Go through the listing and set it down exactly, leaving out its pictures.
** Records to process follows **
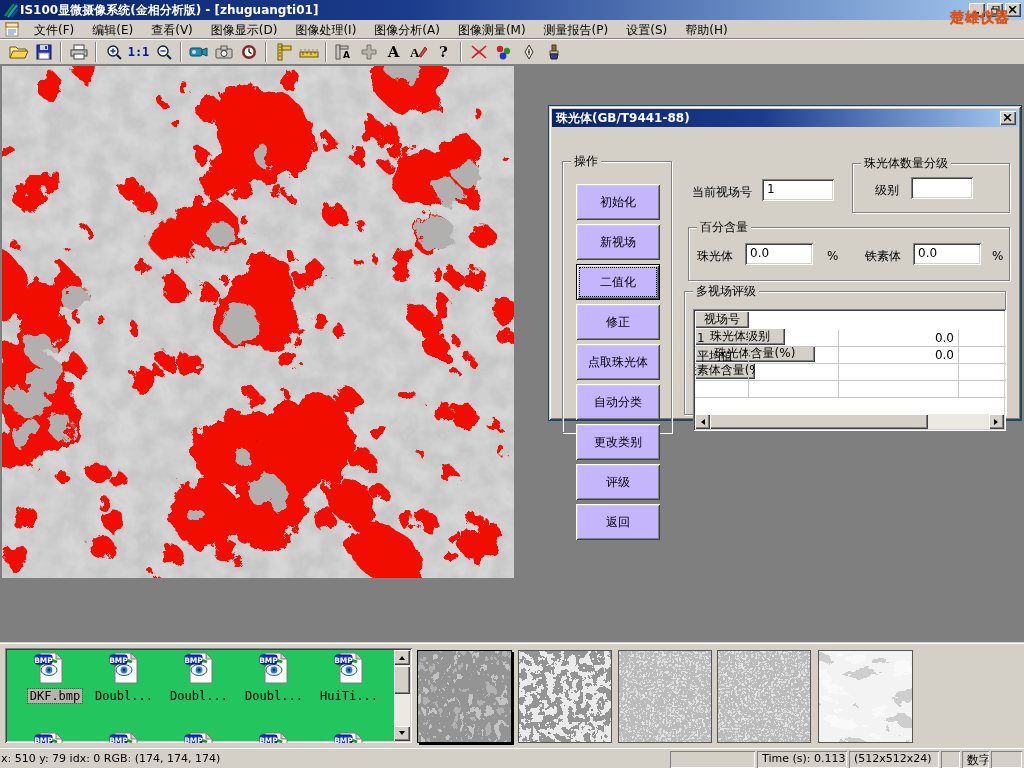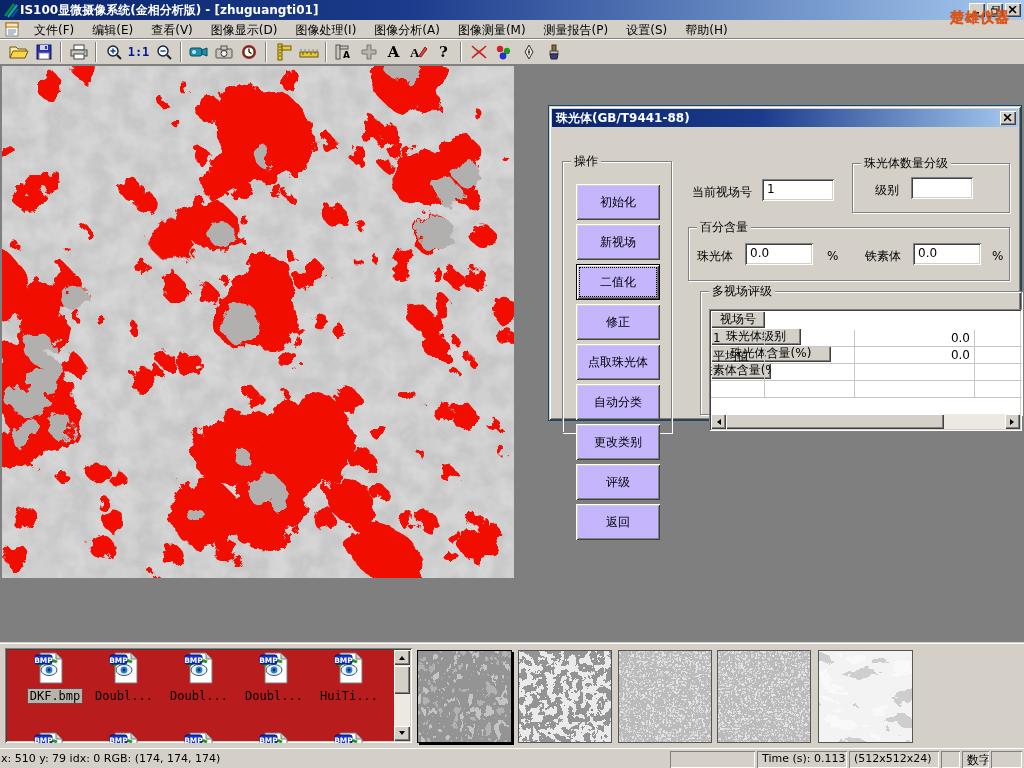"多视场评级" div.group { left: 148px -> 132px }
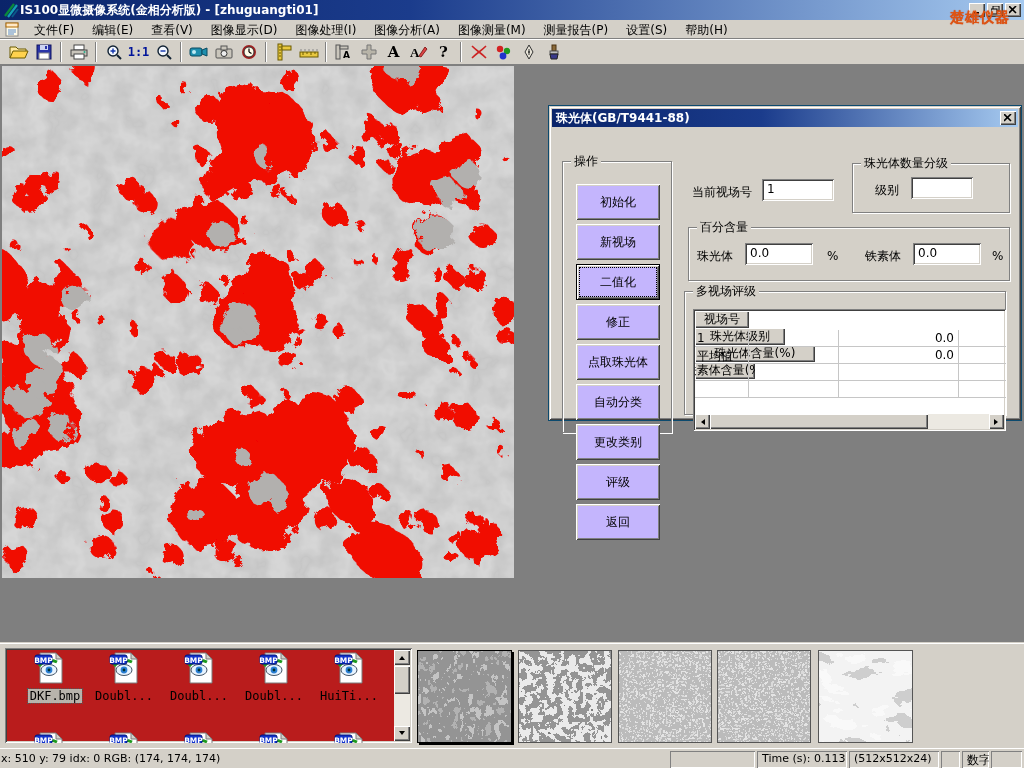"BMP" #filelist { background: #b91c1c -> #22c55e }
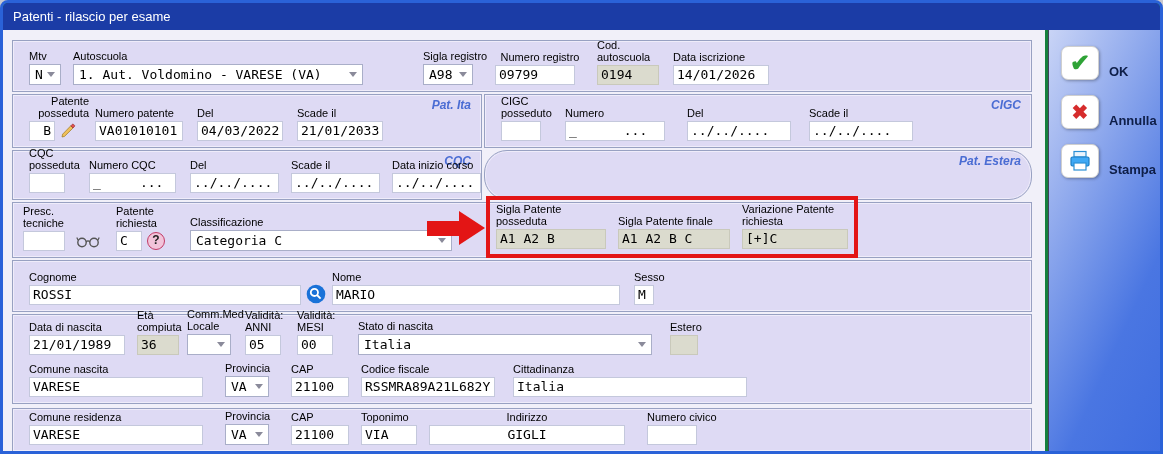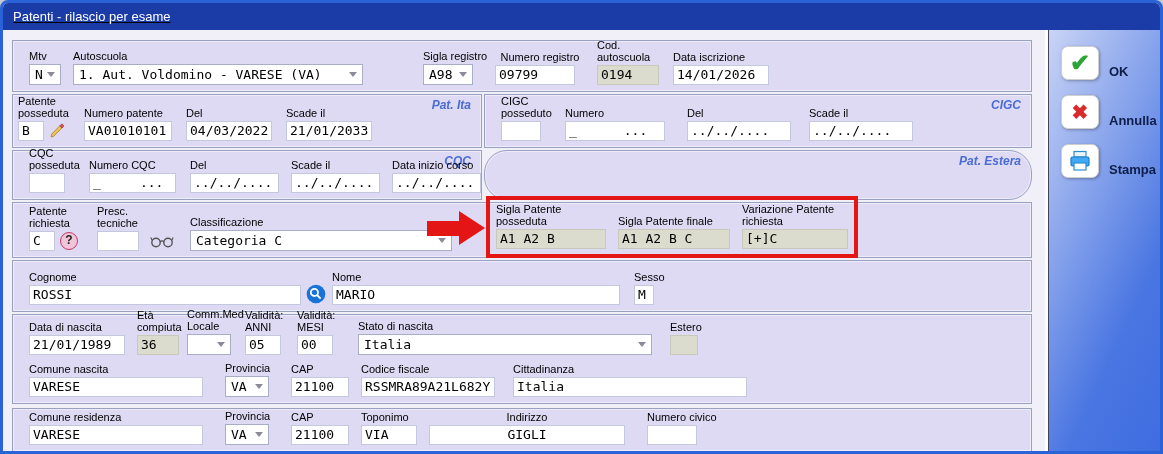"Patenti - rilascio per esame" .window { background: #ffffff -> #15803d; text-decoration: underline -> none }
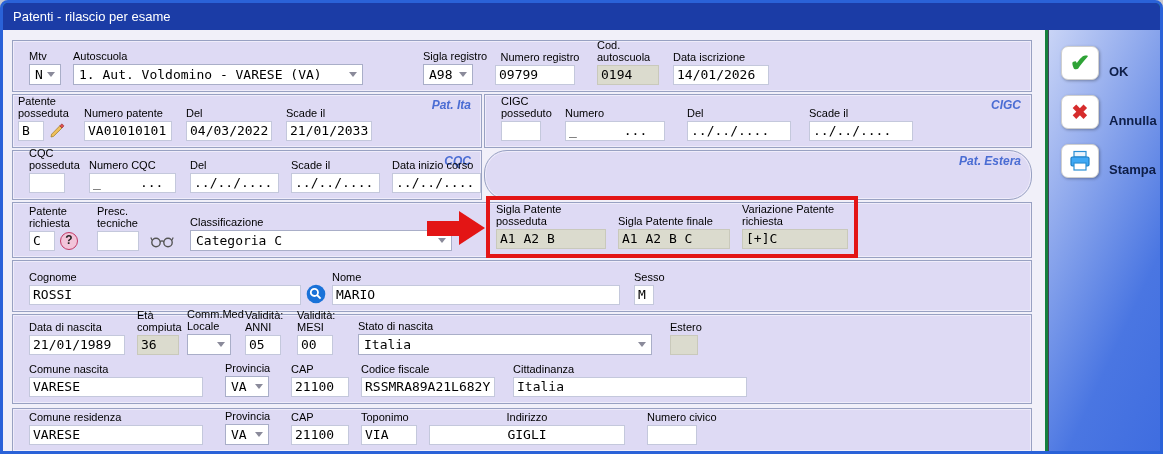"Patente posseduta" div.fg { margin-left: 5px -> 16px; text-align: none -> right }
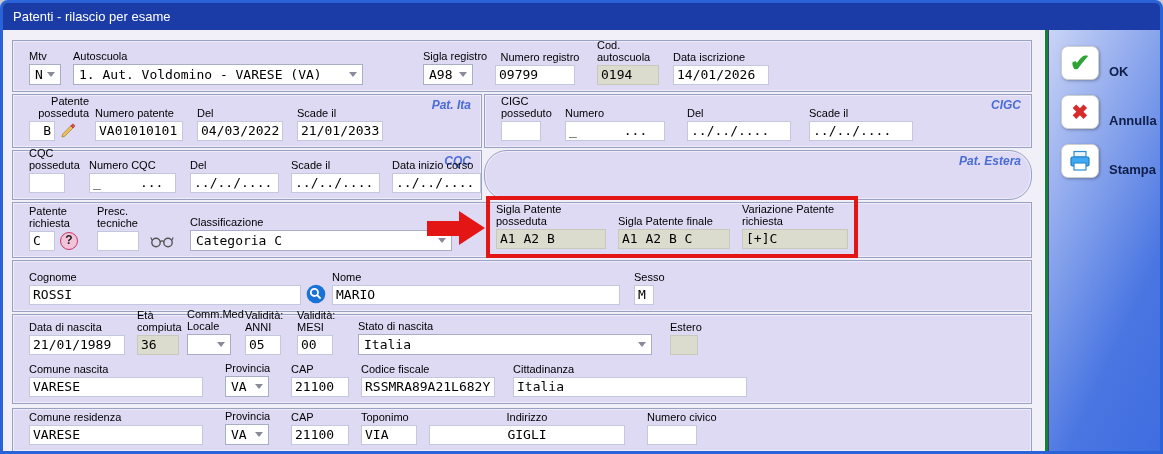"Patente richiesta" div.fg { order: before "Presc. tecniche" -> after "Presc. tecniche" }
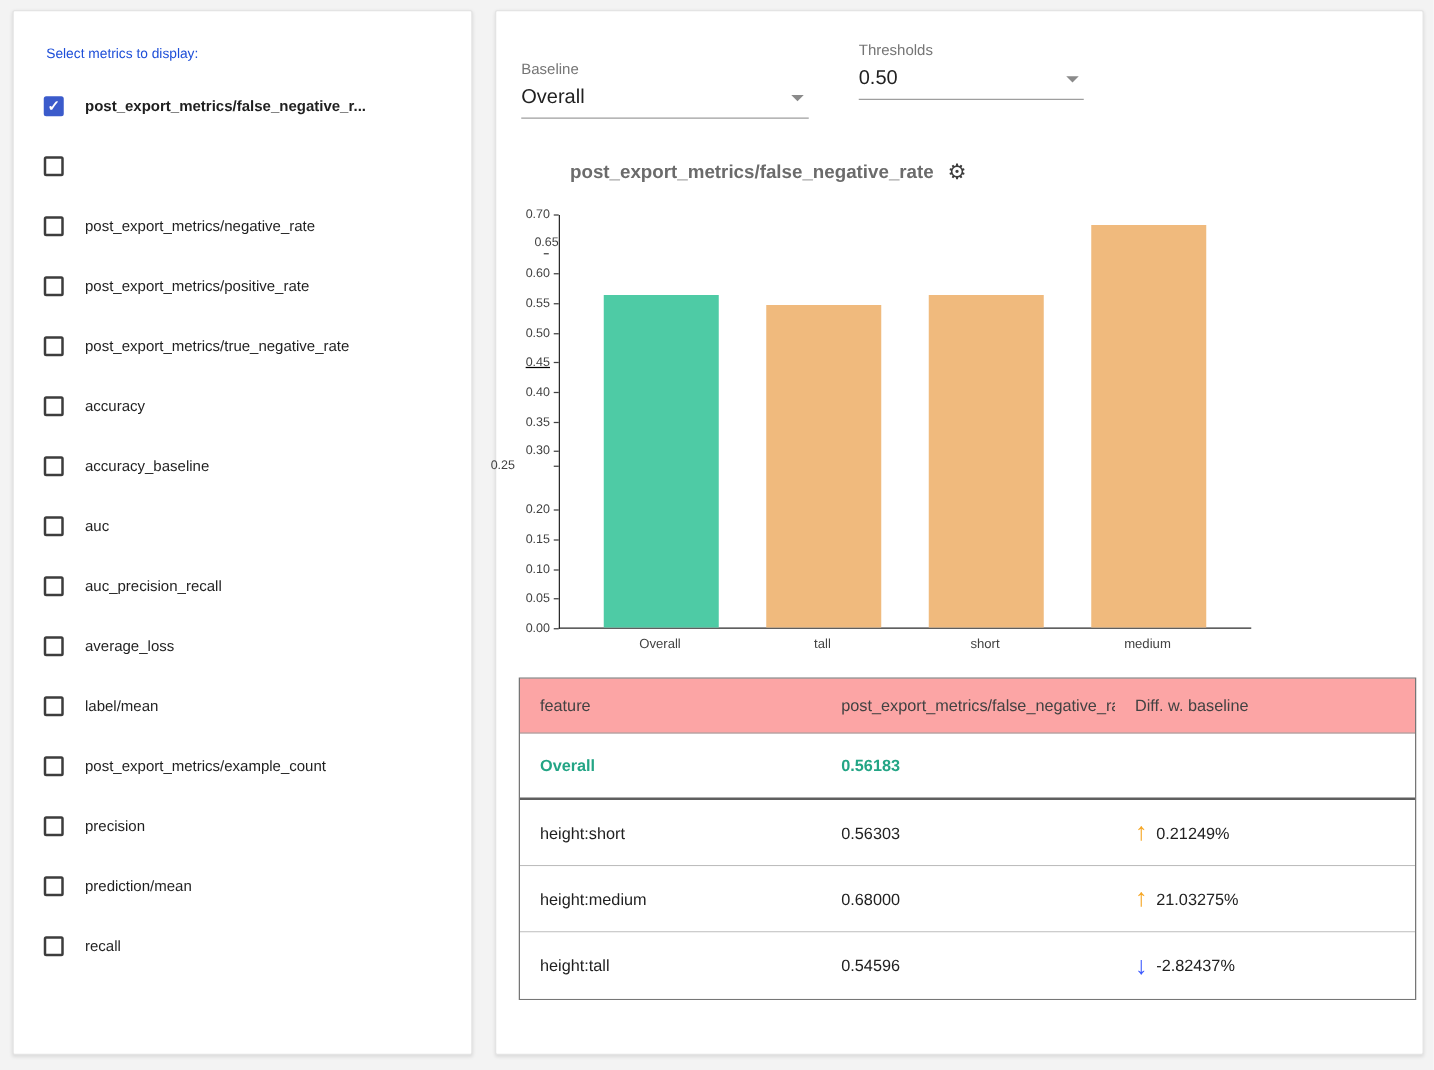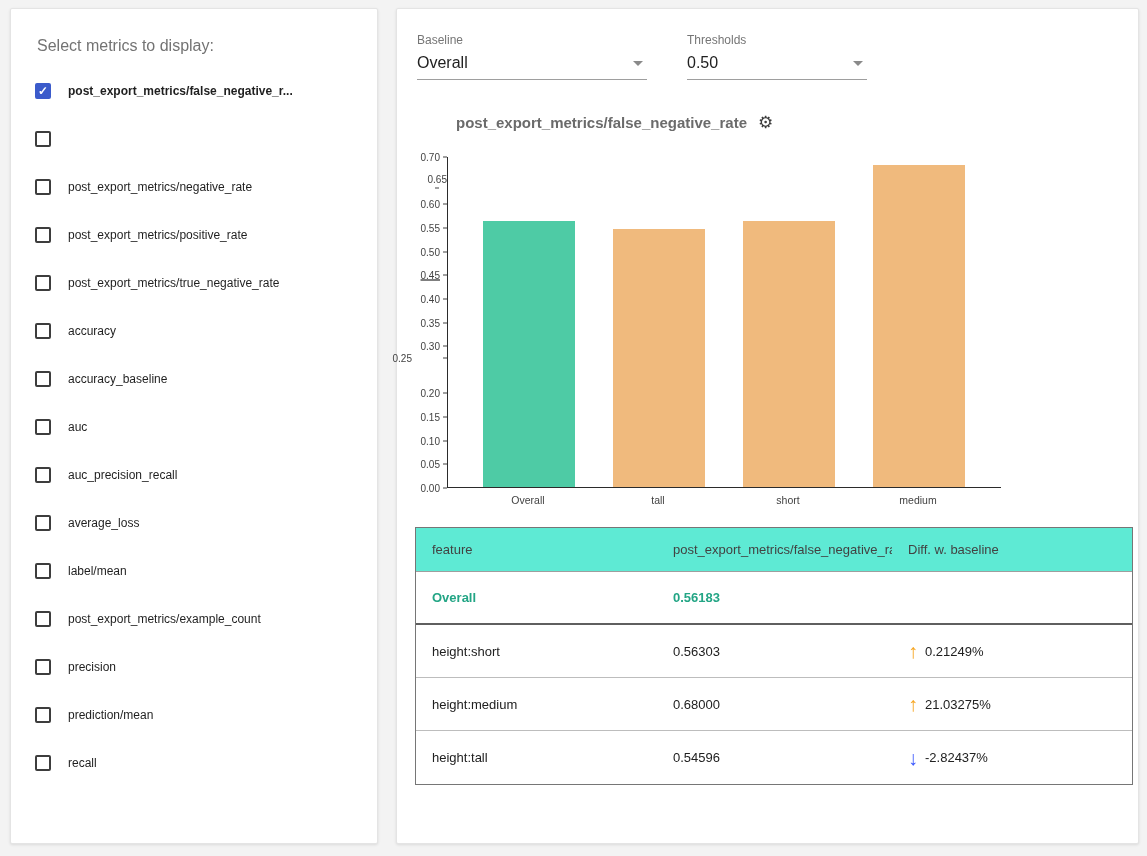"Select metrics to display:" .panel-title { color: #737373 -> #1d4ed8; font-size: 16px -> 11px }
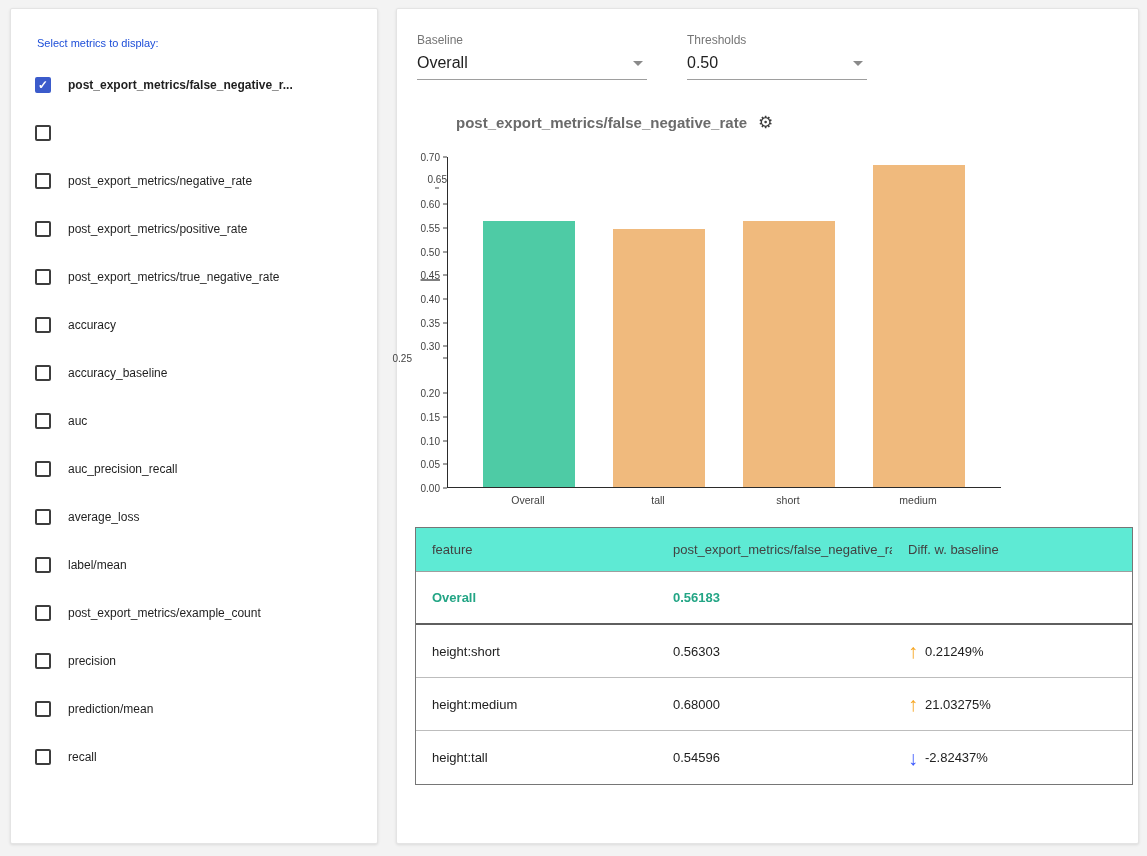"Baseline" .dropdown.baseline { margin-top: none -> 15px }
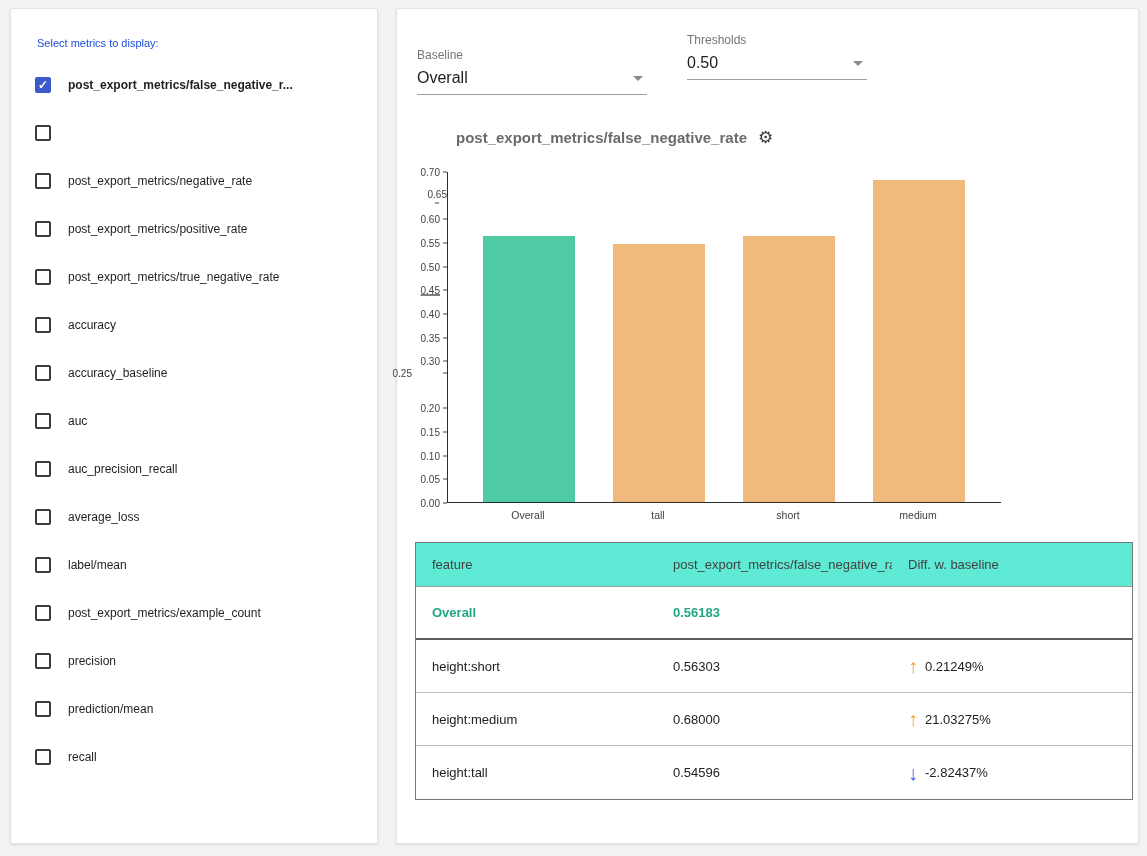"feature" .t-head { background: #5eead4 -> #fca5a5 }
** End of Records to process **
§ Solution to this exercise:
"多视场评级" div.group { left: 148px -> 132px }
"BMP" #filelist { background: #b91c1c -> #22c55e }
"Patenti - rilascio per esame" .window { background: #ffffff -> #15803d; text-decoration: underline -> none }
"Patente posseduta" div.fg { margin-left: 5px -> 16px; text-align: none -> right }
"Patente richiesta" div.fg { order: before "Presc. tecniche" -> after "Presc. tecniche" }
"Select metrics to display:" .panel-title { color: #737373 -> #1d4ed8; font-size: 16px -> 11px }
"Baseline" .dropdown.baseline { margin-top: none -> 15px }
"feature" .t-head { background: #5eead4 -> #fca5a5 }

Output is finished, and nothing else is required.